What needs to be done: Each line from the beginning of the data below through the line containing "discount: 12% = 412.08 -> 12% = 375.36" should be repeated exactly, please.

___ Supplied material

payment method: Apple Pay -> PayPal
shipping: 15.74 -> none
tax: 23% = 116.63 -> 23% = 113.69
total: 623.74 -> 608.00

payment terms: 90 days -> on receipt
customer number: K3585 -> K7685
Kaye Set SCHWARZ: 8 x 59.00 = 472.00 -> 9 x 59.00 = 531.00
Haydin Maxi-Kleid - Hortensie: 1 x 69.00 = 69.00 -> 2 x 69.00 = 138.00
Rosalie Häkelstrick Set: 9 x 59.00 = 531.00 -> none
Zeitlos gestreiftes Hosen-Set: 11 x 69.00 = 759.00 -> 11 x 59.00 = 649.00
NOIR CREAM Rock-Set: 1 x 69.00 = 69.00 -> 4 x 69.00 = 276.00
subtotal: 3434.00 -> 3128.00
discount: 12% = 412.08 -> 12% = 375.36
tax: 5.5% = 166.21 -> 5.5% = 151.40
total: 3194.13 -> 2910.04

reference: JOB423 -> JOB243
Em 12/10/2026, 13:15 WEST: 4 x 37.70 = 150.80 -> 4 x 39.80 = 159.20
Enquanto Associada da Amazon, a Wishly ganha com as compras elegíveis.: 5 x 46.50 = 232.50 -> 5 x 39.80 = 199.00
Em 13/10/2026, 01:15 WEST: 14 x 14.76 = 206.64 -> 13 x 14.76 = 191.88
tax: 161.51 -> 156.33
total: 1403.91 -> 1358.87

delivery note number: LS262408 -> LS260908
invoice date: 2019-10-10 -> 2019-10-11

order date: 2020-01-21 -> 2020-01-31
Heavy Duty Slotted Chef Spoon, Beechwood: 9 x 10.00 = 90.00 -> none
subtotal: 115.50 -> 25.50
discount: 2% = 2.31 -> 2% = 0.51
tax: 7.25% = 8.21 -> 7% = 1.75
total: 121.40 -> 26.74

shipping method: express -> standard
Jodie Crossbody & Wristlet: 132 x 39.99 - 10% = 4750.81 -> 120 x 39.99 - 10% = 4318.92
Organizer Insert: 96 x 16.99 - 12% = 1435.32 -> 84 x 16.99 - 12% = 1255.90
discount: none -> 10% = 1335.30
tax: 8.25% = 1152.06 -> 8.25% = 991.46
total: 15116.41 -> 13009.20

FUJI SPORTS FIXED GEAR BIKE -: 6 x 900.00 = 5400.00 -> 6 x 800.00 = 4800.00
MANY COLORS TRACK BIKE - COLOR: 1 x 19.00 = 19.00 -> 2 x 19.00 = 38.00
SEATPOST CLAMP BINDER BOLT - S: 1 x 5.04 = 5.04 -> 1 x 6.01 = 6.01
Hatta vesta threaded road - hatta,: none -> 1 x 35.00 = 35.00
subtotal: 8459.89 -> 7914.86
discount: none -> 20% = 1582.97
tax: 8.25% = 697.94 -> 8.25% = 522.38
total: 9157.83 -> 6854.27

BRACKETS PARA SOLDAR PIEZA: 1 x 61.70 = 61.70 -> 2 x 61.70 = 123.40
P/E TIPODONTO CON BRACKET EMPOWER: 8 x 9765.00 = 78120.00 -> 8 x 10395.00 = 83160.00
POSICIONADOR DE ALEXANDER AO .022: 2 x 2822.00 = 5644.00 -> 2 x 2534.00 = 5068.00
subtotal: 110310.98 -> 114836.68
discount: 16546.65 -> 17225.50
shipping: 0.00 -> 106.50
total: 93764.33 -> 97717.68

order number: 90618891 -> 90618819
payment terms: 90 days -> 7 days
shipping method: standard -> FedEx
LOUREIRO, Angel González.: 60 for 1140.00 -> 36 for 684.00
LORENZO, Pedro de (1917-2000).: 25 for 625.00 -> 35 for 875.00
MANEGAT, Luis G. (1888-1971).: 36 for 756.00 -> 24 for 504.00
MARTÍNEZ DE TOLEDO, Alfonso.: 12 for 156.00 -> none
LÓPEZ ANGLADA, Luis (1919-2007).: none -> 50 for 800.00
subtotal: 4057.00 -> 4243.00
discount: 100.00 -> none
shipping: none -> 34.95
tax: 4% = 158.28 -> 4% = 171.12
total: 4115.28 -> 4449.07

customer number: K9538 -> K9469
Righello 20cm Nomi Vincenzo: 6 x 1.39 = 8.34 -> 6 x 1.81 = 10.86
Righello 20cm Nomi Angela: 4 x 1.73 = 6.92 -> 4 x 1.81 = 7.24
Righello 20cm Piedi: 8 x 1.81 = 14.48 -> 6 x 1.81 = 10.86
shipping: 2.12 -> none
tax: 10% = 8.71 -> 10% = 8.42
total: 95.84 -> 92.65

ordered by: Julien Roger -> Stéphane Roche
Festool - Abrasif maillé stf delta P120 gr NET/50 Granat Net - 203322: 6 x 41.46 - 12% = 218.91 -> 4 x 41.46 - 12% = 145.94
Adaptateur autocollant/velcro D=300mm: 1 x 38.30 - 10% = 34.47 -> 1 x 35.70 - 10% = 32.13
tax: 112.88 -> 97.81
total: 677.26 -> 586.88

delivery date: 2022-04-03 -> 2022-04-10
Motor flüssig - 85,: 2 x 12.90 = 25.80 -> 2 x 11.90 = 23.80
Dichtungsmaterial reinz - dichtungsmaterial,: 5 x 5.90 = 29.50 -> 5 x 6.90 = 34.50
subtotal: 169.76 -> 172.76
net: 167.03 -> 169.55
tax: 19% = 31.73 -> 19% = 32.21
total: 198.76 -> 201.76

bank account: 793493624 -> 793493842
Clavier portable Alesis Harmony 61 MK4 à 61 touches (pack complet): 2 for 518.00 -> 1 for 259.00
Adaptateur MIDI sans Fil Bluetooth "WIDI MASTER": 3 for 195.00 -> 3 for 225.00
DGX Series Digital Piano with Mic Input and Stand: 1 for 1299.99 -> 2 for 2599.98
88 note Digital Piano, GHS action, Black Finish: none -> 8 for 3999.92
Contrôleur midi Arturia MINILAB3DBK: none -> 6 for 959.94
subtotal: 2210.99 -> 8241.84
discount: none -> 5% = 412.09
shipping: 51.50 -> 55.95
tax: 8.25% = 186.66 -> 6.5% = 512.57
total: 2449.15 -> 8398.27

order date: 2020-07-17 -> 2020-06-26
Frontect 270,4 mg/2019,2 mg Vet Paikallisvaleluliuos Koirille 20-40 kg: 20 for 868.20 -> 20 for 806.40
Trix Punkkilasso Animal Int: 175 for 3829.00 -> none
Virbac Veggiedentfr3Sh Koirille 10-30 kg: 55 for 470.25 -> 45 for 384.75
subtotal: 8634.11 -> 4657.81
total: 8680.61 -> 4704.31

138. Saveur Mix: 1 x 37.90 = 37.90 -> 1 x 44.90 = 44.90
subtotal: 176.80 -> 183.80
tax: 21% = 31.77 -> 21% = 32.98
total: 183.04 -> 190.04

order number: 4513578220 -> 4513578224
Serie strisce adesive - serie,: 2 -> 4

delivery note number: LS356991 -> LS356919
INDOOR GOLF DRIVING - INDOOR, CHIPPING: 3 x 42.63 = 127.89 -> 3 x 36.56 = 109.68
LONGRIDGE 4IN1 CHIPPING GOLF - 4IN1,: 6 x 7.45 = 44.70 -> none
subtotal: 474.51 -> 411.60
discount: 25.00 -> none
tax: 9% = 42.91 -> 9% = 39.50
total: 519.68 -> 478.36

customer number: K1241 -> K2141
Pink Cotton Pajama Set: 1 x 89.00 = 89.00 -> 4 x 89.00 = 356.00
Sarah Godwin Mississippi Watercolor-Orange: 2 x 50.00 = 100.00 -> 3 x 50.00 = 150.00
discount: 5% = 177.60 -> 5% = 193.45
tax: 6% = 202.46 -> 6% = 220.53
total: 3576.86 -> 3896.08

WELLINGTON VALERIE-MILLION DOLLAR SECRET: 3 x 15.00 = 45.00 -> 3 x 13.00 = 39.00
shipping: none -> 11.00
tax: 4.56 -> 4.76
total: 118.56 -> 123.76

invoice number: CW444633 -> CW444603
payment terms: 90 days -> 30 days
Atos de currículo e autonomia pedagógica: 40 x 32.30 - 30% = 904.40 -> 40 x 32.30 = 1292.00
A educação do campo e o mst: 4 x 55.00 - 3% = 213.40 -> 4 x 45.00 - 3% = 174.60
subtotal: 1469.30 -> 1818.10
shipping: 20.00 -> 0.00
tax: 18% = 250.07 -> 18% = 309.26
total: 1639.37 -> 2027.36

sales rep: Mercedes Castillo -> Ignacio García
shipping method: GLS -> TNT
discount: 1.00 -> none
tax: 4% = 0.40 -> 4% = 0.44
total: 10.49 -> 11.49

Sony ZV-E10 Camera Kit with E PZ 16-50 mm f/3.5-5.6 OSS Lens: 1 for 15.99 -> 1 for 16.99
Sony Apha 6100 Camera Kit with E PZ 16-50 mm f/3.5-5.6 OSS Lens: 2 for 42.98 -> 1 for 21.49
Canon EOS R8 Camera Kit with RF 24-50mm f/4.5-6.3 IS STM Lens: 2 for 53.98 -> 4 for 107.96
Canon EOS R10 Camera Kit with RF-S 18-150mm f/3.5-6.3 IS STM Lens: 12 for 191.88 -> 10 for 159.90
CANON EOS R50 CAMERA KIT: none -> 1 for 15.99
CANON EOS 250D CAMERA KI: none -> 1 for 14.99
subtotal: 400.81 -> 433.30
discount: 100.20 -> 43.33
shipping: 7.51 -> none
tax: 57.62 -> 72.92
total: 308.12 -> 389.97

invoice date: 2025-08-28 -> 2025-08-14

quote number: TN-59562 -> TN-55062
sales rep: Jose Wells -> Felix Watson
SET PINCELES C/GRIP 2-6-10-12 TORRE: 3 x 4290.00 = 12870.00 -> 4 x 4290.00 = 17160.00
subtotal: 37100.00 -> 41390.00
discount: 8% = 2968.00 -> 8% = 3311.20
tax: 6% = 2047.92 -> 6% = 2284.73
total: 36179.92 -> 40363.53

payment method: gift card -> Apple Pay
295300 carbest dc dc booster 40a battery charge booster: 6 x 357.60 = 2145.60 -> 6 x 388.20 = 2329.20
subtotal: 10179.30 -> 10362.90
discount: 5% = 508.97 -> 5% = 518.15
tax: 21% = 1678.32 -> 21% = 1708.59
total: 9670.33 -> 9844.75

______

Written reply:
payment method: Apple Pay -> PayPal
shipping: 15.74 -> none
tax: 23% = 116.63 -> 23% = 113.69
total: 623.74 -> 608.00

payment terms: 90 days -> on receipt
customer number: K3585 -> K7685
Kaye Set SCHWARZ: 8 x 59.00 = 472.00 -> 9 x 59.00 = 531.00
Haydin Maxi-Kleid - Hortensie: 1 x 69.00 = 69.00 -> 2 x 69.00 = 138.00
Rosalie Häkelstrick Set: 9 x 59.00 = 531.00 -> none
Zeitlos gestreiftes Hosen-Set: 11 x 69.00 = 759.00 -> 11 x 59.00 = 649.00
NOIR CREAM Rock-Set: 1 x 69.00 = 69.00 -> 4 x 69.00 = 276.00
subtotal: 3434.00 -> 3128.00
discount: 12% = 412.08 -> 12% = 375.36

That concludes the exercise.